╭─ Given information

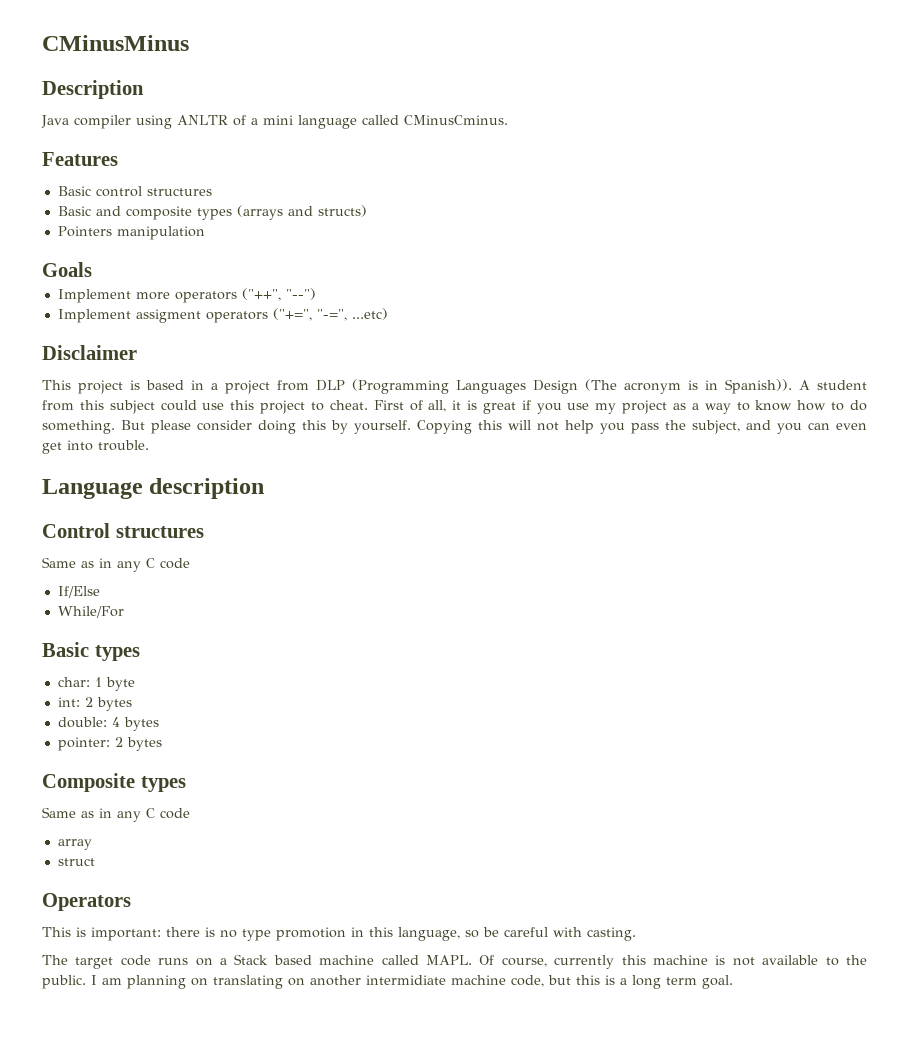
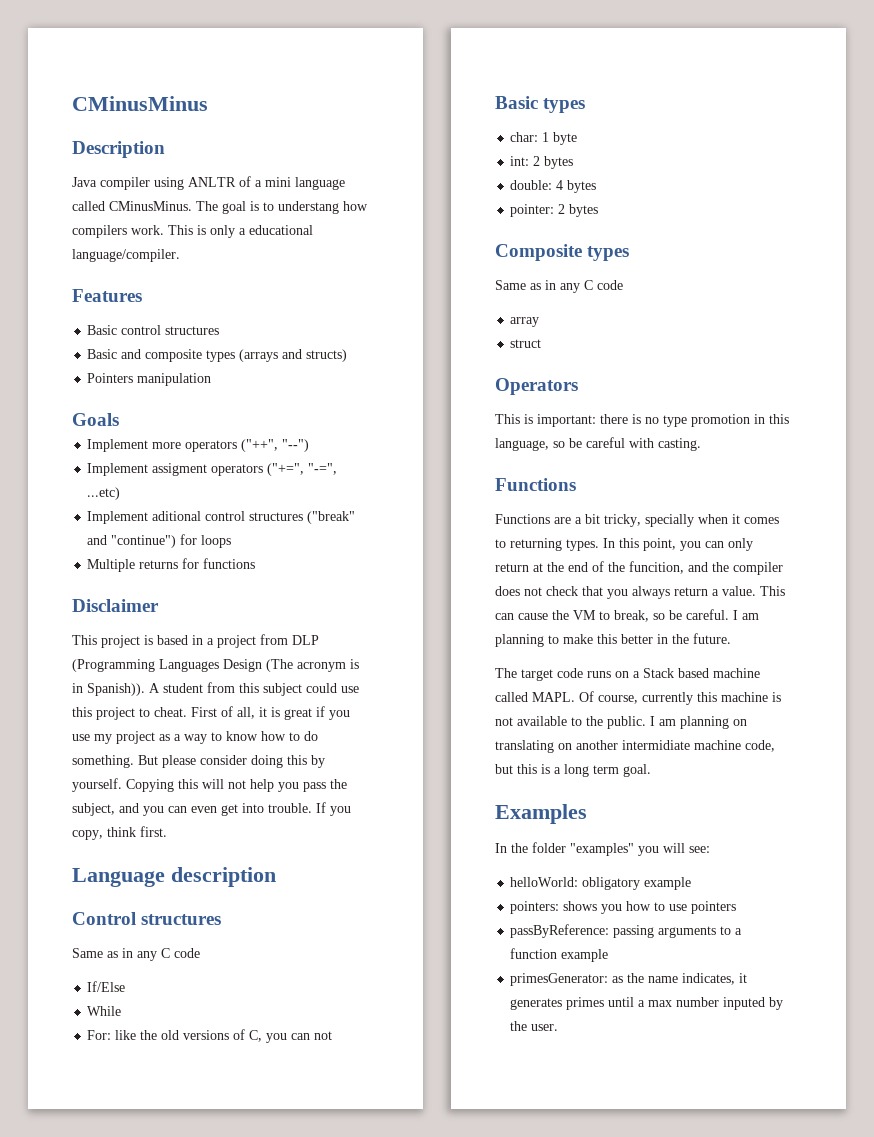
- Java compiler using ANLTR of a mini language called CMinusCminus.
+ Java compiler using ANLTR of a mini language called CMinusMinus. The goal is to understang how compilers work. This is only a educational language/compiler.
+ Implement aditional control structures ("break" and "continue") for loops
+ Multiple returns for functions
+ If you copy, think first.
- While/For
+ While
+ For: like the old versions of C, you can not
  This is important: there is no type promotion in this language, so be careful with casting.
+ Functions
+ Functions are a bit tricky, specially when it comes to returning types. In this point, you can only return at the end of the funcition, and the compiler does not check that you always return a value. This can cause the VM to break, so be careful. I am planning to make this better in the future.
+ Examples
+ In the folder "examples" you will see:
+ helloWorld: obligatory example
+ pointers: shows you how to use pointers
+ passByReference: passing arguments to a function example
+ primesGenerator: as the name indicates, it generates primes until a max number inputed by the user.

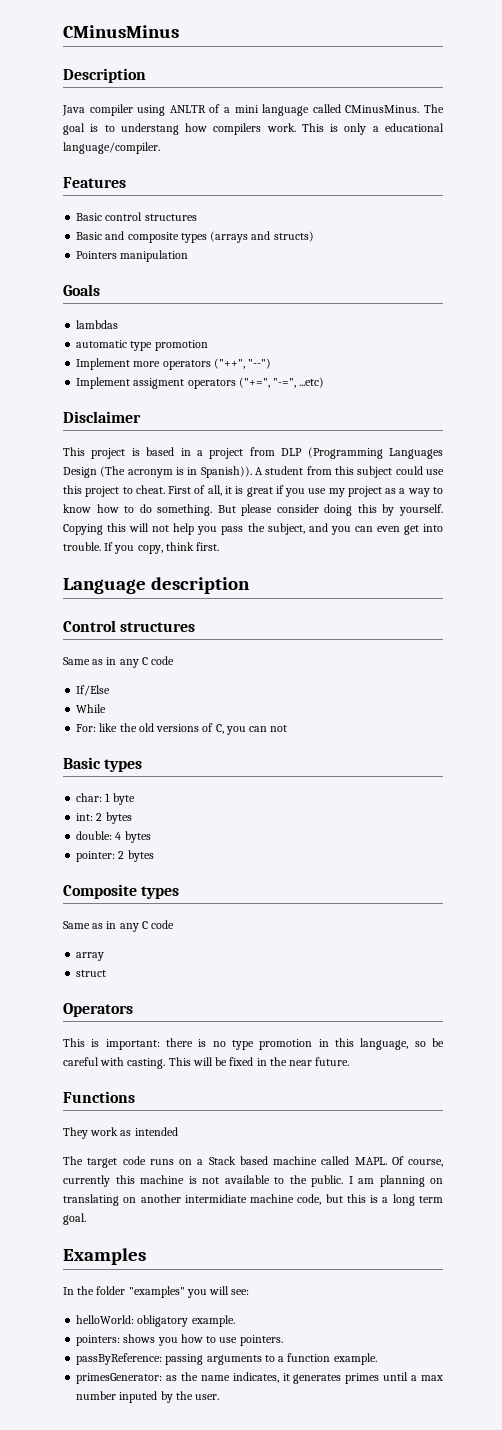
+ lambdas
+ automatic type promotion
- Implement aditional control structures ("break" and "continue") for loops
- Multiple returns for functions
- This is important: there is no type promotion in this language, so be careful with casting.
+ This is important: there is no type promotion in this language, so be careful with casting. This will be fixed in the near future.
  Functions
- Functions are a bit tricky, specially when it comes to returning types. In this point, you can only return at the end of the funcition, and the compiler does not check that you always return a value. This can cause the VM to break, so be careful. I am planning to make this better in the future.
+ They work as intended
- helloWorld: obligatory example
+ helloWorld: obligatory example.
- pointers: shows you how to use pointers
+ pointers: shows you how to use pointers.
- passByReference: passing arguments to a function example
+ passByReference: passing arguments to a function example.

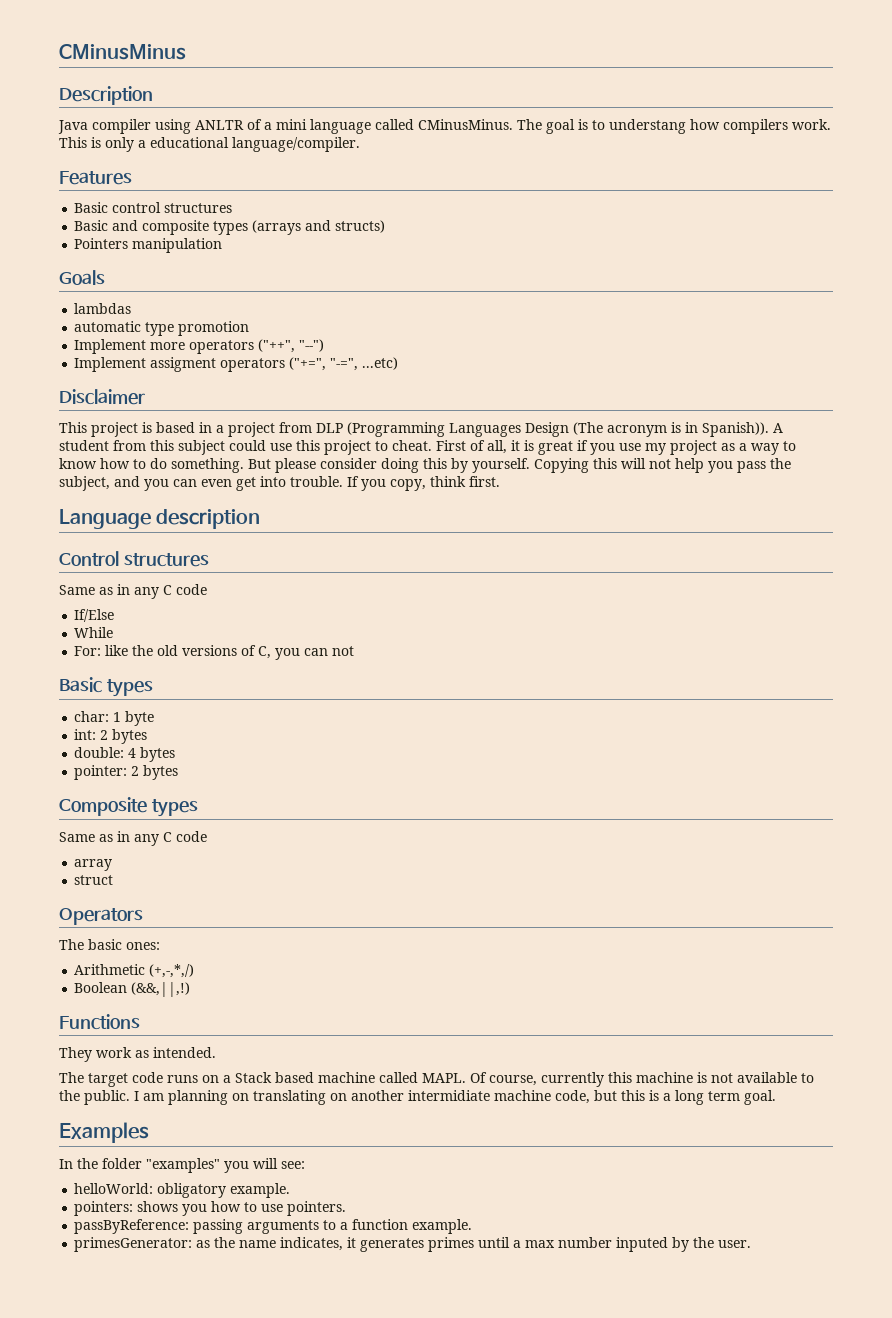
- This is important: there is no type promotion in this language, so be careful with casting. This will be fixed in the near future.
+ The basic ones:
+ Arithmetic (+,-,*,/)
+ Boolean (&&,||,!)
- They work as intended
+ They work as intended.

╰─

» **Task objective**:
Copy out each line of the data that includes the string "called".

» **Response**:
- Java compiler using ANLTR of a mini language called CMinusCminus.
+ Java compiler using ANLTR of a mini language called CMinusMinus. The goal is to understang how compilers work. This is only a educational language/compiler.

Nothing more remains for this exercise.